This is a basic Scrapy based ETL framework which will scrape data from walmart website for any given category based on the provided url.
You can read more about Scrapy here
Use Case : Scraping a product department at Walmart Canada's website
The product information is defined by two models (or tables):
The Product model contains basic product information:
Product
- Store
- Barcodes (a list of UPC/EAN barcodes)
- SKU (the product identifier in the store)
- Brand
- Name
- Description
- Package
- Image URL
- Category
- URL
The BranchProduct model contains the attributes of a product that are specific for a store's branch. The same product can be available/unavailable or have different prices at different branches.
BranchProduct
- Branch
- Product
- Stock
- Price
Both of the models above have been defined in the models.py
file
Walmart offers a very broad selection of products, from breakfast cereals to gym equipment. We will ingest their product information and store it in our database.

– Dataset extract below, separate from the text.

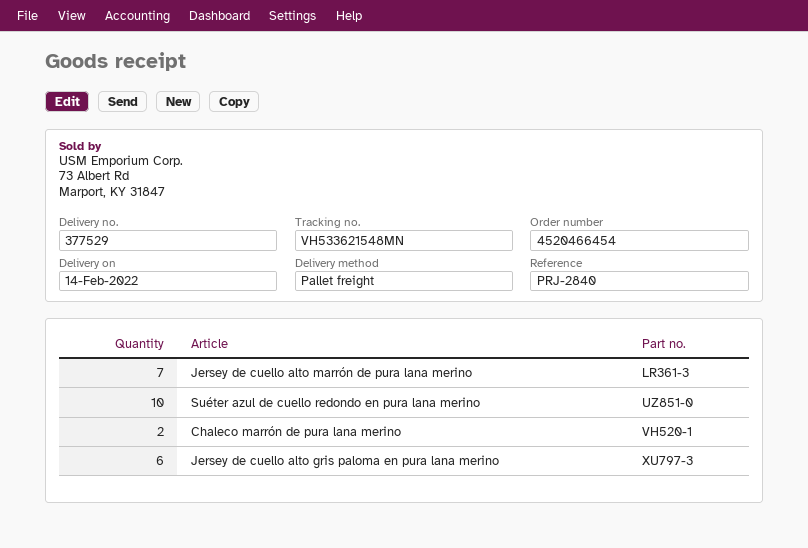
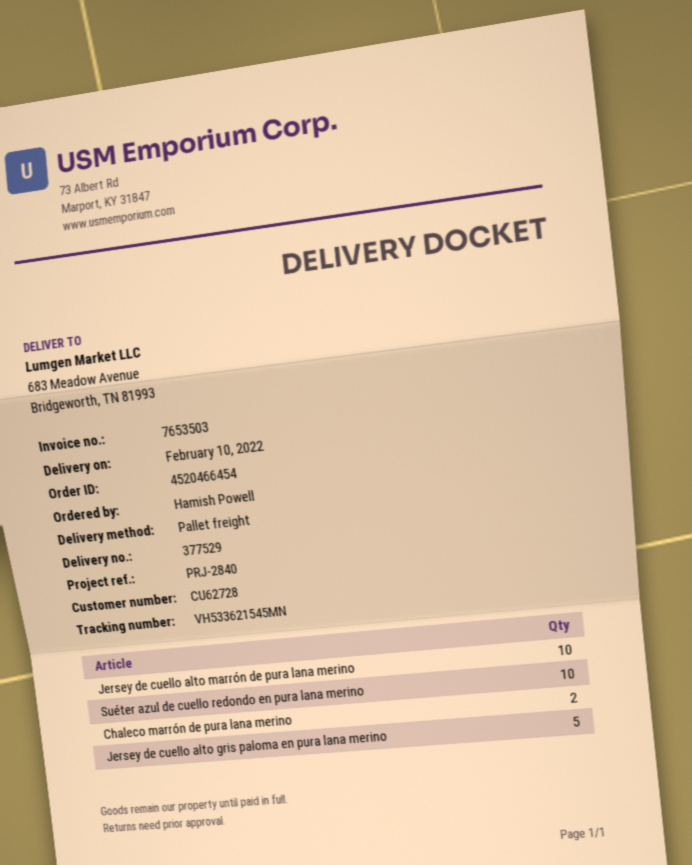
delivery date: 2022-02-14 -> 2022-02-10
tracking number: VH533621548MN -> VH533621545MN
Jersey de cuello alto marrón de pura lana merino: 7 -> 10
Jersey de cuello alto gris paloma en pura lana merino: 6 -> 5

The product information we will scrape is:
Product
- Store
Walmart
- Barcodes
60538887928
- SKU
10295446
- Brand
Great Value
- Name
Spring Water
- Description
Convenient and refreshing, Great Value Spring Water is a healthy option...
- Package
24 x 500ml
- Image URL
["https://i5.walmartimages.ca/images/Large/887/928/999999-60538887928.jpg", "https://i5.walmartimages.ca/images/Large/089/6_1/400896_1.jpg", "https://i5.walmartimages.ca/images/Large/88_/nft/605388879288_NFT.jpg"]
- Category
Grocery|Pantry, Household & Pets|Drinks›Water|Bottled Water
- URL
https://www.walmart.ca/en/ip/great-value-24pk-spring-water/6000143709667
BranchProduct
- Product
<product_id>
- Branch
3124
- Stock
426
- Price
2.27
For now, we are only ingesting the Fruits category.
- Set up environment
# Clone the repo
git clone https://github.com/shreyaspatel7/walmart-scraper.git
cd walmart-scraper/
# Set up virtual env
virtualenv venv --python=python3
. venv/bin/activate
# Install dependencies
pip install -r requirements.txt
- You will have to run
python database_setup.py
to generate DB models. - You will have to run the Spider with
python -m scrapy crawl ca_walmart -a branch=3106
. Wherebranch
is the id of the Walmart store you want to scrap.This will aggregate the sqlite database.
Description:
This Scrapy crawler will extract data from Walmart based on the passed branch number as an argument.
It includes all the data cleaning and filtering rules as well as pre-configured cookies that were required by default for the website.
To run the scraping job for multiple stores, simply pass branch id as following
python -m scrapy crawl ca_walmart -a branch=3124
python -m scrapy crawl ca_walmart -a branch=3106